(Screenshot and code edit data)

■ ■ ■ ■ ■

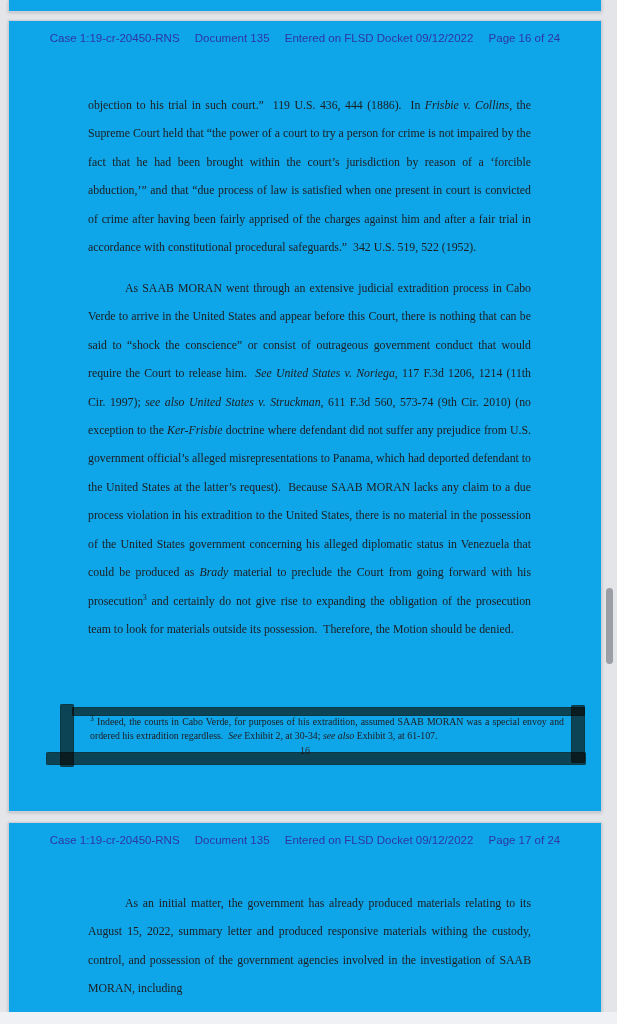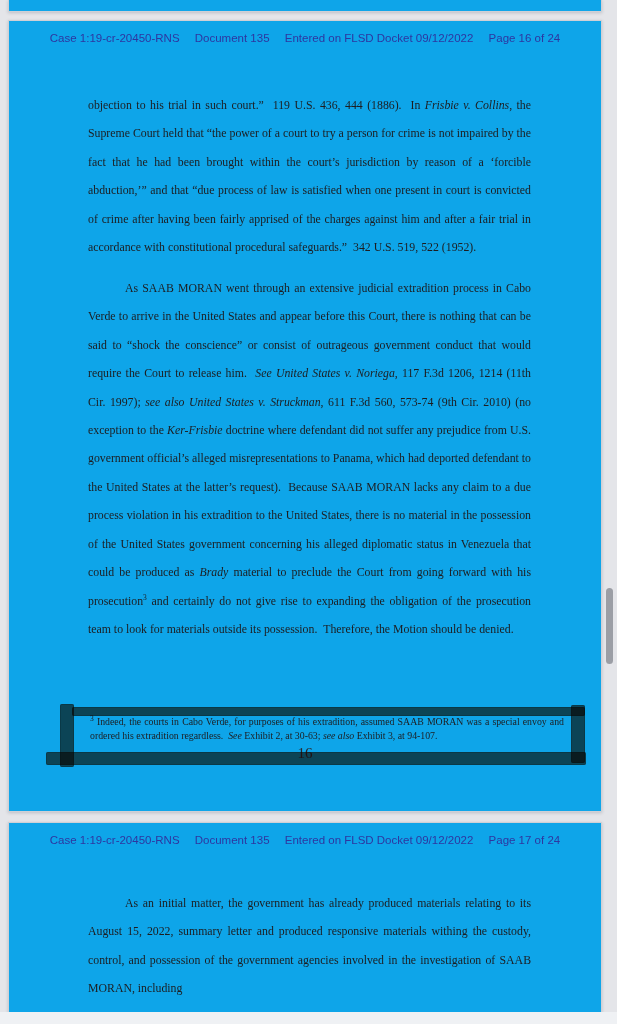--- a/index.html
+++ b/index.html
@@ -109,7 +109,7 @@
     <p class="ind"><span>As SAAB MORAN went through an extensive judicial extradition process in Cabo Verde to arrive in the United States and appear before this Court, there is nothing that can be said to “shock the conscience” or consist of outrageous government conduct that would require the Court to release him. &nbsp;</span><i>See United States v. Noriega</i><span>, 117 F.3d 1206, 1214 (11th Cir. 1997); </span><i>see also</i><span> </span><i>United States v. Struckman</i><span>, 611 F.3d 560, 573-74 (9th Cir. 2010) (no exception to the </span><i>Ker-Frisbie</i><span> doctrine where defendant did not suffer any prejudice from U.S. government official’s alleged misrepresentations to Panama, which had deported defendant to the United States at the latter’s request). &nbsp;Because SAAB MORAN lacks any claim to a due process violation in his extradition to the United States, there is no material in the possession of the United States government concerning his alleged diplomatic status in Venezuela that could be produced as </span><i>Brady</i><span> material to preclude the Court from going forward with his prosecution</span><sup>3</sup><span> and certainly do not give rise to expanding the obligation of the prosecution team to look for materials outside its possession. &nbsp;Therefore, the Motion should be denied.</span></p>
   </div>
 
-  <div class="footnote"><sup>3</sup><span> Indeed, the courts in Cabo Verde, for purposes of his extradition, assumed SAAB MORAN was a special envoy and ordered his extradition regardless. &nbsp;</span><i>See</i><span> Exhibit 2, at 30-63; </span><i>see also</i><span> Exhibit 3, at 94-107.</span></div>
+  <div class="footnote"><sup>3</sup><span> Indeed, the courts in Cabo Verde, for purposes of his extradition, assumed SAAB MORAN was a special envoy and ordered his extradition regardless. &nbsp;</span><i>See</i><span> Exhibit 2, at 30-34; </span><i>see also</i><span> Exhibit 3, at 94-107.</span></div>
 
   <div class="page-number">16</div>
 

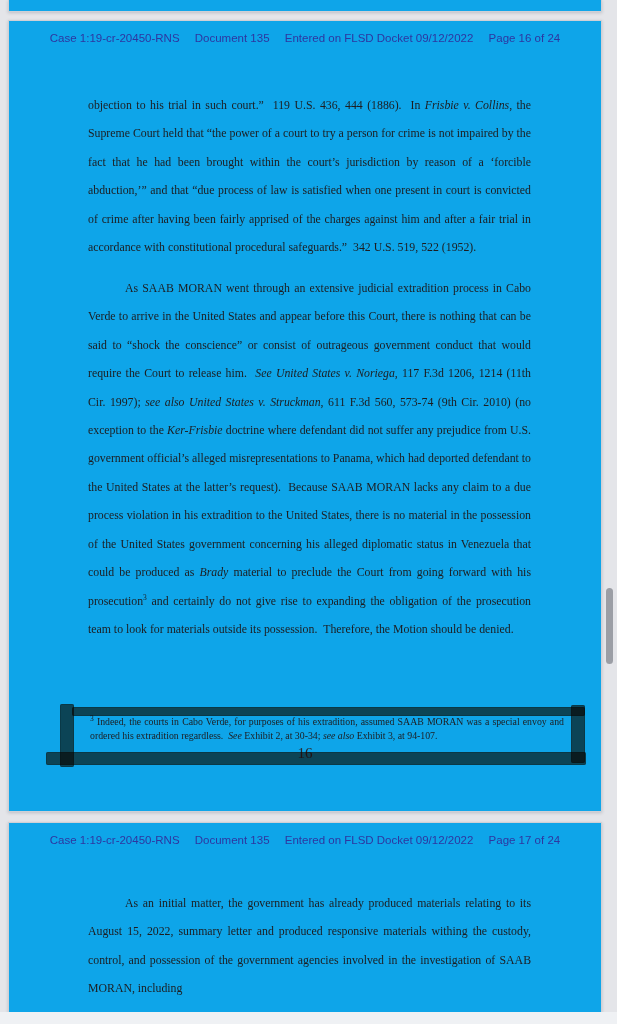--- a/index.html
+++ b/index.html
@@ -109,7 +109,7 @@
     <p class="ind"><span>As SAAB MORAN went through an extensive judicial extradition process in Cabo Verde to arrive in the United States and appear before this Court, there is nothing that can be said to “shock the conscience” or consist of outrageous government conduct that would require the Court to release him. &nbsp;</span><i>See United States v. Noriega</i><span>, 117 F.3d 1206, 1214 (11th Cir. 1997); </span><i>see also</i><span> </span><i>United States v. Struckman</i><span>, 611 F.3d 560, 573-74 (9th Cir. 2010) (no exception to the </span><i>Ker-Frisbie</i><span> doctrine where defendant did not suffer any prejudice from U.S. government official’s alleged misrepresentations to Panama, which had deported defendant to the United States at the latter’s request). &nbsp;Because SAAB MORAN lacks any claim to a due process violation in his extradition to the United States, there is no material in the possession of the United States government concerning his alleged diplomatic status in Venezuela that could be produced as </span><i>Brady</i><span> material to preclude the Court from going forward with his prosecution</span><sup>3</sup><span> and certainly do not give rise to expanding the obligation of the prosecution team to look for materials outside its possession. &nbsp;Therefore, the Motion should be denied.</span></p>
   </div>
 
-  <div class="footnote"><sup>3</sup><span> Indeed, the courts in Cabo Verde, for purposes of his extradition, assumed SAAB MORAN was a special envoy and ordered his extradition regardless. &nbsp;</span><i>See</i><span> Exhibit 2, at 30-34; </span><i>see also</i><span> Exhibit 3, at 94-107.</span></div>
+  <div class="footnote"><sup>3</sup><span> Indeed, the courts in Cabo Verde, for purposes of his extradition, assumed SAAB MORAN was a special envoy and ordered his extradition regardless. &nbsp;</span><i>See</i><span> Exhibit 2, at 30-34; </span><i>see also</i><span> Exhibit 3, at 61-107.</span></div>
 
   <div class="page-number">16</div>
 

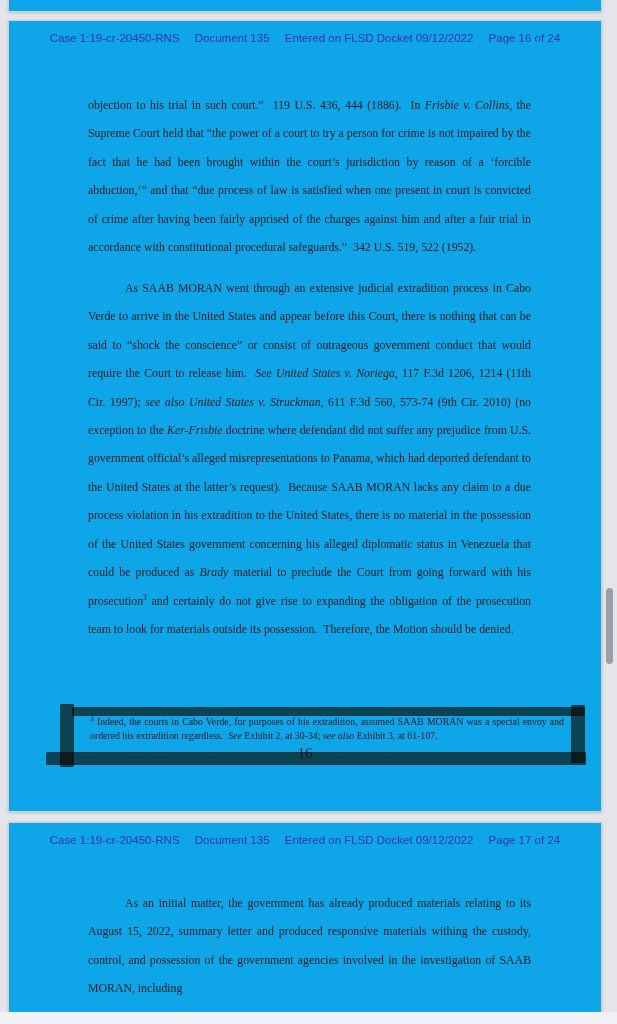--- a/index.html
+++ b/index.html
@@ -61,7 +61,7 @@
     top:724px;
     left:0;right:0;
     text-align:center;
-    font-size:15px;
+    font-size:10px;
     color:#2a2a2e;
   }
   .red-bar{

■ ■ ■ ■ ■

== WORK INSTRUCTIONS ==
Skip the pictures and transcribe the rest of the records exactly.

== EXPECTED ANSWER ==
--- a/index.html
+++ b/index.html
@@ -109,7 +109,7 @@
     <p class="ind"><span>As SAAB MORAN went through an extensive judicial extradition process in Cabo Verde to arrive in the United States and appear before this Court, there is nothing that can be said to “shock the conscience” or consist of outrageous government conduct that would require the Court to release him. &nbsp;</span><i>See United States v. Noriega</i><span>, 117 F.3d 1206, 1214 (11th Cir. 1997); </span><i>see also</i><span> </span><i>United States v. Struckman</i><span>, 611 F.3d 560, 573-74 (9th Cir. 2010) (no exception to the </span><i>Ker-Frisbie</i><span> doctrine where defendant did not suffer any prejudice from U.S. government official’s alleged misrepresentations to Panama, which had deported defendant to the United States at the latter’s request). &nbsp;Because SAAB MORAN lacks any claim to a due process violation in his extradition to the United States, there is no material in the possession of the United States government concerning his alleged diplomatic status in Venezuela that could be produced as </span><i>Brady</i><span> material to preclude the Court from going forward with his prosecution</span><sup>3</sup><span> and certainly do not give rise to expanding the obligation of the prosecution team to look for materials outside its possession. &nbsp;Therefore, the Motion should be denied.</span></p>
   </div>
 
-  <div class="footnote"><sup>3</sup><span> Indeed, the courts in Cabo Verde, for purposes of his extradition, assumed SAAB MORAN was a special envoy and ordered his extradition regardless. &nbsp;</span><i>See</i><span> Exhibit 2, at 30-63; </span><i>see also</i><span> Exhibit 3, at 94-107.</span></div>
+  <div class="footnote"><sup>3</sup><span> Indeed, the courts in Cabo Verde, for purposes of his extradition, assumed SAAB MORAN was a special envoy and ordered his extradition regardless. &nbsp;</span><i>See</i><span> Exhibit 2, at 30-34; </span><i>see also</i><span> Exhibit 3, at 94-107.</span></div>
 
   <div class="page-number">16</div>
 

--- a/index.html
+++ b/index.html
@@ -109,7 +109,7 @@
     <p class="ind"><span>As SAAB MORAN went through an extensive judicial extradition process in Cabo Verde to arrive in the United States and appear before this Court, there is nothing that can be said to “shock the conscience” or consist of outrageous government conduct that would require the Court to release him. &nbsp;</span><i>See United States v. Noriega</i><span>, 117 F.3d 1206, 1214 (11th Cir. 1997); </span><i>see also</i><span> </span><i>United States v. Struckman</i><span>, 611 F.3d 560, 573-74 (9th Cir. 2010) (no exception to the </span><i>Ker-Frisbie</i><span> doctrine where defendant did not suffer any prejudice from U.S. government official’s alleged misrepresentations to Panama, which had deported defendant to the United States at the latter’s request). &nbsp;Because SAAB MORAN lacks any claim to a due process violation in his extradition to the United States, there is no material in the possession of the United States government concerning his alleged diplomatic status in Venezuela that could be produced as </span><i>Brady</i><span> material to preclude the Court from going forward with his prosecution</span><sup>3</sup><span> and certainly do not give rise to expanding the obligation of the prosecution team to look for materials outside its possession. &nbsp;Therefore, the Motion should be denied.</span></p>
   </div>
 
-  <div class="footnote"><sup>3</sup><span> Indeed, the courts in Cabo Verde, for purposes of his extradition, assumed SAAB MORAN was a special envoy and ordered his extradition regardless. &nbsp;</span><i>See</i><span> Exhibit 2, at 30-34; </span><i>see also</i><span> Exhibit 3, at 94-107.</span></div>
+  <div class="footnote"><sup>3</sup><span> Indeed, the courts in Cabo Verde, for purposes of his extradition, assumed SAAB MORAN was a special envoy and ordered his extradition regardless. &nbsp;</span><i>See</i><span> Exhibit 2, at 30-34; </span><i>see also</i><span> Exhibit 3, at 61-107.</span></div>
 
   <div class="page-number">16</div>
 

--- a/index.html
+++ b/index.html
@@ -61,7 +61,7 @@
     top:724px;
     left:0;right:0;
     text-align:center;
-    font-size:15px;
+    font-size:10px;
     color:#2a2a2e;
   }
   .red-bar{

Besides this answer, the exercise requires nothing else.